• _Source data_:
-- Opening Marker --
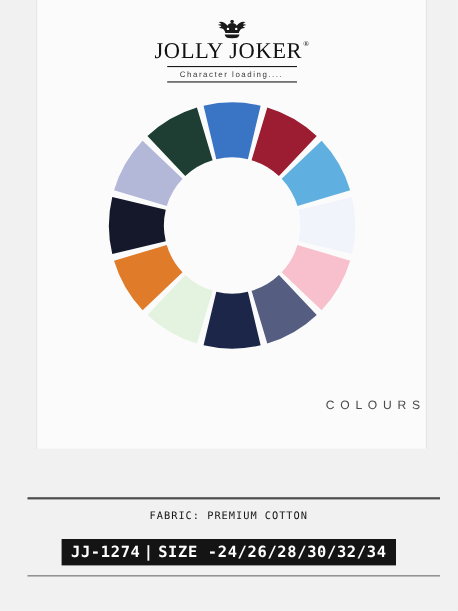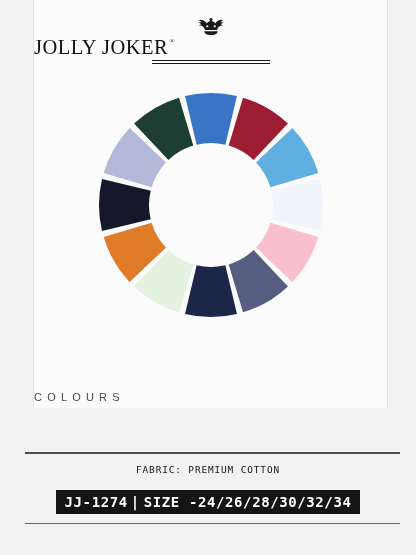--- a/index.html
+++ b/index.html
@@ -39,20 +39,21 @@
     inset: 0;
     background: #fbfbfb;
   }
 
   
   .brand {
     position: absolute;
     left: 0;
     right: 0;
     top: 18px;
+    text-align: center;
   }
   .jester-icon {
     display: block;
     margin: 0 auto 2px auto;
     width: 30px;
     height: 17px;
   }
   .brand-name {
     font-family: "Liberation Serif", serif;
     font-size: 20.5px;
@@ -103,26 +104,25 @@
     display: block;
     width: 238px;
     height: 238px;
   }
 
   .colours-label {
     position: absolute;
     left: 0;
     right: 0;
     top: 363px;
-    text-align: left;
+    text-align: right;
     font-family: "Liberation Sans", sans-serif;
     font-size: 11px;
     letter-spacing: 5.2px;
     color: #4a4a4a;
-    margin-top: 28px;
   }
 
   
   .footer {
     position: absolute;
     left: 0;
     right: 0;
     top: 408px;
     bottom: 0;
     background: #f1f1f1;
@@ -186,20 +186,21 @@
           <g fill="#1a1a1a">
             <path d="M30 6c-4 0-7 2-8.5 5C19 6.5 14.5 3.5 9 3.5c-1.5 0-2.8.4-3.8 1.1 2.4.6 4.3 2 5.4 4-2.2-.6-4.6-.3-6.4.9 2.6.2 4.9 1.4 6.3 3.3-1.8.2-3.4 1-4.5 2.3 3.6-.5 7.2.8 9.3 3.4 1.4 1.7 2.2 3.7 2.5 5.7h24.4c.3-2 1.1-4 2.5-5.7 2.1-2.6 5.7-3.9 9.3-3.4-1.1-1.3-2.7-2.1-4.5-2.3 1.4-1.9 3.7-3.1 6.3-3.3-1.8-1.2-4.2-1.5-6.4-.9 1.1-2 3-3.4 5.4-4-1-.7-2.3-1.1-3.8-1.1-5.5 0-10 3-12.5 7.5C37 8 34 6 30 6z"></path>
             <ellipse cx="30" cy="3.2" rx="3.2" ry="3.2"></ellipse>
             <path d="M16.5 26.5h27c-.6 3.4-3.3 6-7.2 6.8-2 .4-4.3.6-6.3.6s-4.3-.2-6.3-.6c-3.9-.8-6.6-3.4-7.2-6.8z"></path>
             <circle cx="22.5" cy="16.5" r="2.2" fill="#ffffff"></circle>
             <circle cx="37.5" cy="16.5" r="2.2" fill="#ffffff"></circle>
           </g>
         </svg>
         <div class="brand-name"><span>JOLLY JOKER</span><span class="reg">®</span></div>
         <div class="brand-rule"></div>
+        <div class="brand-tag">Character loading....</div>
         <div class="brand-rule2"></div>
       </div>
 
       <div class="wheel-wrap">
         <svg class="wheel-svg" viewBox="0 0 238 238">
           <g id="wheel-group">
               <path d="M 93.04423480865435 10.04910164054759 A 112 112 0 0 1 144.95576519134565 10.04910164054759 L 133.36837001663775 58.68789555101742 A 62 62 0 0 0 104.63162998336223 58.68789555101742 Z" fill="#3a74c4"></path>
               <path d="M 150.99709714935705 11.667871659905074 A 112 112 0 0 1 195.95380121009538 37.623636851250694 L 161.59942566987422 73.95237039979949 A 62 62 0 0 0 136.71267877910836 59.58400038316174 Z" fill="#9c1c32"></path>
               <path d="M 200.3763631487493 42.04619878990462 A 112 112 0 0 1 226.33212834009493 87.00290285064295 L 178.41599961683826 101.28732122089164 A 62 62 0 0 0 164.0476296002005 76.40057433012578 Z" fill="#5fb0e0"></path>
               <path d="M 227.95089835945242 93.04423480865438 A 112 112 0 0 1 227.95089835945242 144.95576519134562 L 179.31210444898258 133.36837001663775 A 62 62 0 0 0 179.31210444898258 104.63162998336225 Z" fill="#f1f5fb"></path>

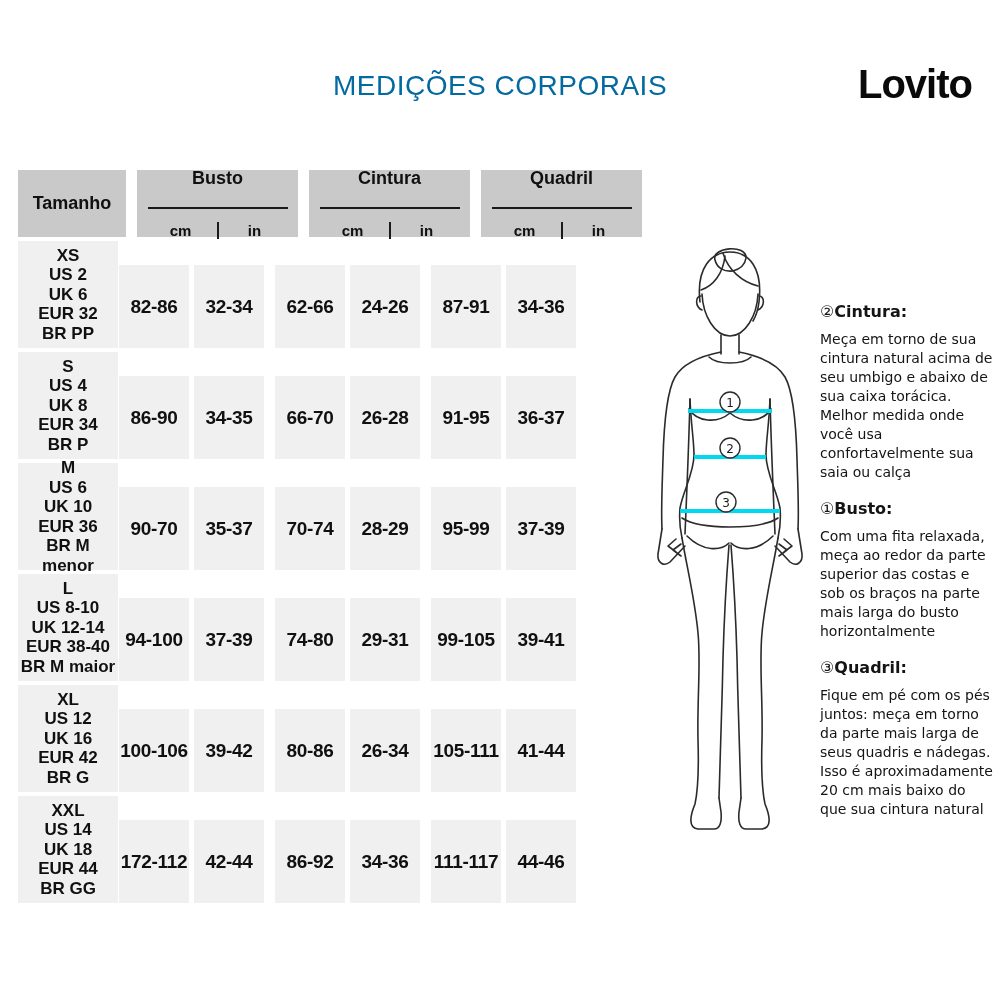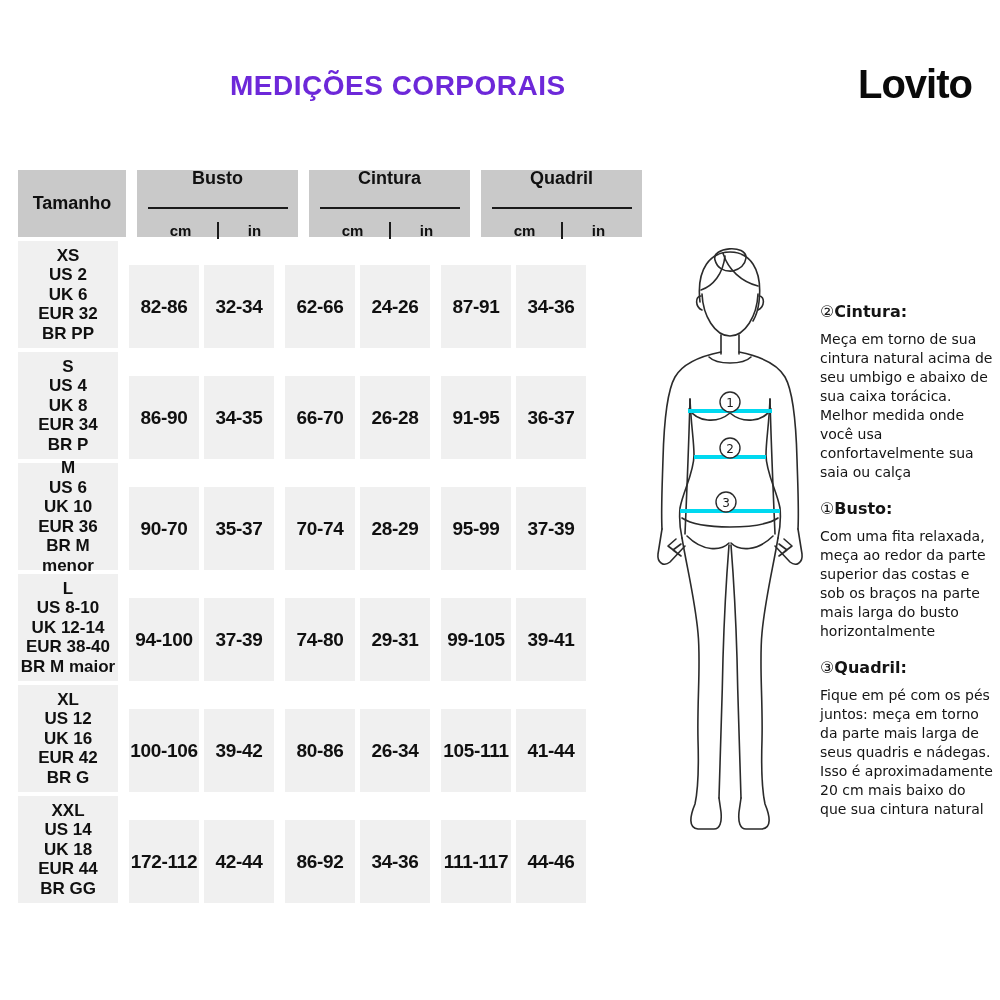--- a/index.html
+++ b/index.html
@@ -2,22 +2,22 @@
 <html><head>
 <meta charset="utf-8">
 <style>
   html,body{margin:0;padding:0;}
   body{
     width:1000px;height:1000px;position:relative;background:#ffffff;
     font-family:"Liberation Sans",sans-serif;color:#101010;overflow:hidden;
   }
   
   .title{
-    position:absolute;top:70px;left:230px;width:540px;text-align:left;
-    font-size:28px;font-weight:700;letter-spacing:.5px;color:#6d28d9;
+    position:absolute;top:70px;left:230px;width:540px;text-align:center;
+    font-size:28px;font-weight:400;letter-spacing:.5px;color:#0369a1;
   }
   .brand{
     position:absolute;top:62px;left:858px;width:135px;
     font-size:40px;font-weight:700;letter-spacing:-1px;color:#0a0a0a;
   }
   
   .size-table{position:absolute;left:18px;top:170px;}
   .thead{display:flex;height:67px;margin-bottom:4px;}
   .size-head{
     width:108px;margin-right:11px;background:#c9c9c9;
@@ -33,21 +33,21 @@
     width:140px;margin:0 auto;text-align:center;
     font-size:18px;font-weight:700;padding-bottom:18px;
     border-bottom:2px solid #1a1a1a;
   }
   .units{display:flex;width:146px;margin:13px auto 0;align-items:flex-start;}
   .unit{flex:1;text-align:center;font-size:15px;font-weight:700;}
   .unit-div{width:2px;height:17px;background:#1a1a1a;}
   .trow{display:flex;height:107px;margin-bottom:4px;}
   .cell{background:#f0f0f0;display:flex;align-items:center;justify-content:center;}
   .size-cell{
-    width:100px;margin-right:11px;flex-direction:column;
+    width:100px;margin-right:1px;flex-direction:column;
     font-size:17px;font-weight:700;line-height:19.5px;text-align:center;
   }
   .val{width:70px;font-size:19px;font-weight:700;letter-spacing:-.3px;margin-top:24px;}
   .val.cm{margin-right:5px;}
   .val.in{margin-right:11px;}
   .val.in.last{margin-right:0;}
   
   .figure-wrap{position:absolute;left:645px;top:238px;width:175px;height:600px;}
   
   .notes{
-- Closing Marker --
• _Exercise directions_: Report every line of the data in which "family" appears.

• _Result of the exercise_:
     font-family: "Liberation Serif", serif;
     font-family: "Liberation Sans", sans-serif;
     font-family:"Liberation Sans",sans-serif;color:#101010;overflow:hidden;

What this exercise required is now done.